Supplied material section start
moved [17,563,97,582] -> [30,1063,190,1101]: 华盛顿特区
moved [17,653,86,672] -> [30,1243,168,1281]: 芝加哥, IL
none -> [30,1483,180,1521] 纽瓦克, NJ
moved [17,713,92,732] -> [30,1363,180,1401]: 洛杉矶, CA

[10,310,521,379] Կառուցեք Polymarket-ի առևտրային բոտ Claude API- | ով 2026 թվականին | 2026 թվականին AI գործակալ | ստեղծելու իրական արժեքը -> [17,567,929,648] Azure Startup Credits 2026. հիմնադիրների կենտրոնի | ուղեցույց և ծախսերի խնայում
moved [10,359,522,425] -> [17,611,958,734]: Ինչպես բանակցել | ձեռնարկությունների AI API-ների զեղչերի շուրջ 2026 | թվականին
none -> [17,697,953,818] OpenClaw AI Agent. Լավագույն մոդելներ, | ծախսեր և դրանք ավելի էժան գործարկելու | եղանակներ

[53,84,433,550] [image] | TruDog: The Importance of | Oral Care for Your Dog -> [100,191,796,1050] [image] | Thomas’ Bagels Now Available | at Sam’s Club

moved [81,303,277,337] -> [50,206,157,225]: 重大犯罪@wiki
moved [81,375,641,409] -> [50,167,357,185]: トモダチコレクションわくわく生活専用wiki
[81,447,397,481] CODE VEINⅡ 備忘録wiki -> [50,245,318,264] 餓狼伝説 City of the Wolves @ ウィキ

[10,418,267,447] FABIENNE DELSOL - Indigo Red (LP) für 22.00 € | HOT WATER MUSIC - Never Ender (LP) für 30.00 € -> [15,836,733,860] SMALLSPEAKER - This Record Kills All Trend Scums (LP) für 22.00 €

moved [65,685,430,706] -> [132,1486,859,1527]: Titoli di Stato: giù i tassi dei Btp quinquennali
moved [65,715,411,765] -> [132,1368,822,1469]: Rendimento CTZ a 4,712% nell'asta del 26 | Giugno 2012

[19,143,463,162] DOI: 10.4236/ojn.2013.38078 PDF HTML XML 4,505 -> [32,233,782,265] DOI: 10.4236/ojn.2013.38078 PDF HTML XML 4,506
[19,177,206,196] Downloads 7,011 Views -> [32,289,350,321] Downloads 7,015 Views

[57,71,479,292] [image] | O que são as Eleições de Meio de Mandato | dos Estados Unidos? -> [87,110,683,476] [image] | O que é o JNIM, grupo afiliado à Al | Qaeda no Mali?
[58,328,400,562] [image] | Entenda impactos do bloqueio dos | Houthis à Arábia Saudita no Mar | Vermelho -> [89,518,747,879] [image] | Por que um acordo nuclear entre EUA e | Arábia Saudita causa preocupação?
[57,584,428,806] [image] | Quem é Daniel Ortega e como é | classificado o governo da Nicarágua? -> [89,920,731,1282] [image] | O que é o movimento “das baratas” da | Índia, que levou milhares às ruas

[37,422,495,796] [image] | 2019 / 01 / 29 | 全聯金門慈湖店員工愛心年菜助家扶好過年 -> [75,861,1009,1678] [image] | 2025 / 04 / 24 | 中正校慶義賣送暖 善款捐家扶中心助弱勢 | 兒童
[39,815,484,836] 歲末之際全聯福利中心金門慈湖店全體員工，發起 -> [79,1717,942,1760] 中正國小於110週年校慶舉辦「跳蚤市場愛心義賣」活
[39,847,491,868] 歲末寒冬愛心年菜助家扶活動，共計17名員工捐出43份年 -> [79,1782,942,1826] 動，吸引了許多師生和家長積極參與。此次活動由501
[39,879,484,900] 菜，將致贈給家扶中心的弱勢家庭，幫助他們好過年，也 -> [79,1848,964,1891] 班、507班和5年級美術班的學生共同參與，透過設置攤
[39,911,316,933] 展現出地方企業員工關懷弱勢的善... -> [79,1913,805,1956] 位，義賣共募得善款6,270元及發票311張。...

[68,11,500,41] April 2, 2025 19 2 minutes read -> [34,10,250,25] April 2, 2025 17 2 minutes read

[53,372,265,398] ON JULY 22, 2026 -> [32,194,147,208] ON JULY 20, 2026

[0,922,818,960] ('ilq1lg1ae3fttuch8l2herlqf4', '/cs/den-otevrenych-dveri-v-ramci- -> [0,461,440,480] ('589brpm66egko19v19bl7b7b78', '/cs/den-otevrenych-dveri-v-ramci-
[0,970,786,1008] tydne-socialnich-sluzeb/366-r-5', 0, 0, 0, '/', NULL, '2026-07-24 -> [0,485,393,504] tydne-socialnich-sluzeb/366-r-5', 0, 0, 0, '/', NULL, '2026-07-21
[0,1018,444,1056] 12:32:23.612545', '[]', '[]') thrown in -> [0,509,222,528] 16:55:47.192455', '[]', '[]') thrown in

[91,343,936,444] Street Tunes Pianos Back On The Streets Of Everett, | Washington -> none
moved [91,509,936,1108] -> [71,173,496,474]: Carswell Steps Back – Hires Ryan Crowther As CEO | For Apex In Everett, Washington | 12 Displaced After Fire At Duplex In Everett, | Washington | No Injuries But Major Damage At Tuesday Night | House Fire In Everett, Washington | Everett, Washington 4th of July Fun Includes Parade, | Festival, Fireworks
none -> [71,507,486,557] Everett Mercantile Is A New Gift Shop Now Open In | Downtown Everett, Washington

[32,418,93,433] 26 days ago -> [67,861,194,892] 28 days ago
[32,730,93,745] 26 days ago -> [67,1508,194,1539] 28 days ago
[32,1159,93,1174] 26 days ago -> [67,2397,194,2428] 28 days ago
Supplied material section end
* Goal of the exercise
Would you write out the full set of records above without alteration?

* Final answer
moved [17,563,97,582] -> [30,1063,190,1101]: 华盛顿特区
moved [17,653,86,672] -> [30,1243,168,1281]: 芝加哥, IL
none -> [30,1483,180,1521] 纽瓦克, NJ
moved [17,713,92,732] -> [30,1363,180,1401]: 洛杉矶, CA

[10,310,521,379] Կառուցեք Polymarket-ի առևտրային բոտ Claude API- | ով 2026 թվականին | 2026 թվականին AI գործակալ | ստեղծելու իրական արժեքը -> [17,567,929,648] Azure Startup Credits 2026. հիմնադիրների կենտրոնի | ուղեցույց և ծախսերի խնայում
moved [10,359,522,425] -> [17,611,958,734]: Ինչպես բանակցել | ձեռնարկությունների AI API-ների զեղչերի շուրջ 2026 | թվականին
none -> [17,697,953,818] OpenClaw AI Agent. Լավագույն մոդելներ, | ծախսեր և դրանք ավելի էժան գործարկելու | եղանակներ

[53,84,433,550] [image] | TruDog: The Importance of | Oral Care for Your Dog -> [100,191,796,1050] [image] | Thomas’ Bagels Now Available | at Sam’s Club

moved [81,303,277,337] -> [50,206,157,225]: 重大犯罪@wiki
moved [81,375,641,409] -> [50,167,357,185]: トモダチコレクションわくわく生活専用wiki
[81,447,397,481] CODE VEINⅡ 備忘録wiki -> [50,245,318,264] 餓狼伝説 City of the Wolves @ ウィキ

[10,418,267,447] FABIENNE DELSOL - Indigo Red (LP) für 22.00 € | HOT WATER MUSIC - Never Ender (LP) für 30.00 € -> [15,836,733,860] SMALLSPEAKER - This Record Kills All Trend Scums (LP) für 22.00 €

moved [65,685,430,706] -> [132,1486,859,1527]: Titoli di Stato: giù i tassi dei Btp quinquennali
moved [65,715,411,765] -> [132,1368,822,1469]: Rendimento CTZ a 4,712% nell'asta del 26 | Giugno 2012

[19,143,463,162] DOI: 10.4236/ojn.2013.38078 PDF HTML XML 4,505 -> [32,233,782,265] DOI: 10.4236/ojn.2013.38078 PDF HTML XML 4,506
[19,177,206,196] Downloads 7,011 Views -> [32,289,350,321] Downloads 7,015 Views

[57,71,479,292] [image] | O que são as Eleições de Meio de Mandato | dos Estados Unidos? -> [87,110,683,476] [image] | O que é o JNIM, grupo afiliado à Al | Qaeda no Mali?
[58,328,400,562] [image] | Entenda impactos do bloqueio dos | Houthis à Arábia Saudita no Mar | Vermelho -> [89,518,747,879] [image] | Por que um acordo nuclear entre EUA e | Arábia Saudita causa preocupação?
[57,584,428,806] [image] | Quem é Daniel Ortega e como é | classificado o governo da Nicarágua? -> [89,920,731,1282] [image] | O que é o movimento “das baratas” da | Índia, que levou milhares às ruas

[37,422,495,796] [image] | 2019 / 01 / 29 | 全聯金門慈湖店員工愛心年菜助家扶好過年 -> [75,861,1009,1678] [image] | 2025 / 04 / 24 | 中正校慶義賣送暖 善款捐家扶中心助弱勢 | 兒童
[39,815,484,836] 歲末之際全聯福利中心金門慈湖店全體員工，發起 -> [79,1717,942,1760] 中正國小於110週年校慶舉辦「跳蚤市場愛心義賣」活
[39,847,491,868] 歲末寒冬愛心年菜助家扶活動，共計17名員工捐出43份年 -> [79,1782,942,1826] 動，吸引了許多師生和家長積極參與。此次活動由501
[39,879,484,900] 菜，將致贈給家扶中心的弱勢家庭，幫助他們好過年，也 -> [79,1848,964,1891] 班、507班和5年級美術班的學生共同參與，透過設置攤
[39,911,316,933] 展現出地方企業員工關懷弱勢的善... -> [79,1913,805,1956] 位，義賣共募得善款6,270元及發票311張。...

[68,11,500,41] April 2, 2025 19 2 minutes read -> [34,10,250,25] April 2, 2025 17 2 minutes read

[53,372,265,398] ON JULY 22, 2026 -> [32,194,147,208] ON JULY 20, 2026

[0,922,818,960] ('ilq1lg1ae3fttuch8l2herlqf4', '/cs/den-otevrenych-dveri-v-ramci- -> [0,461,440,480] ('589brpm66egko19v19bl7b7b78', '/cs/den-otevrenych-dveri-v-ramci-
[0,970,786,1008] tydne-socialnich-sluzeb/366-r-5', 0, 0, 0, '/', NULL, '2026-07-24 -> [0,485,393,504] tydne-socialnich-sluzeb/366-r-5', 0, 0, 0, '/', NULL, '2026-07-21
[0,1018,444,1056] 12:32:23.612545', '[]', '[]') thrown in -> [0,509,222,528] 16:55:47.192455', '[]', '[]') thrown in

[91,343,936,444] Street Tunes Pianos Back On The Streets Of Everett, | Washington -> none
moved [91,509,936,1108] -> [71,173,496,474]: Carswell Steps Back – Hires Ryan Crowther As CEO | For Apex In Everett, Washington | 12 Displaced After Fire At Duplex In Everett, | Washington | No Injuries But Major Damage At Tuesday Night | House Fire In Everett, Washington | Everett, Washington 4th of July Fun Includes Parade, | Festival, Fireworks
none -> [71,507,486,557] Everett Mercantile Is A New Gift Shop Now Open In | Downtown Everett, Washington

[32,418,93,433] 26 days ago -> [67,861,194,892] 28 days ago
[32,730,93,745] 26 days ago -> [67,1508,194,1539] 28 days ago
[32,1159,93,1174] 26 days ago -> [67,2397,194,2428] 28 days ago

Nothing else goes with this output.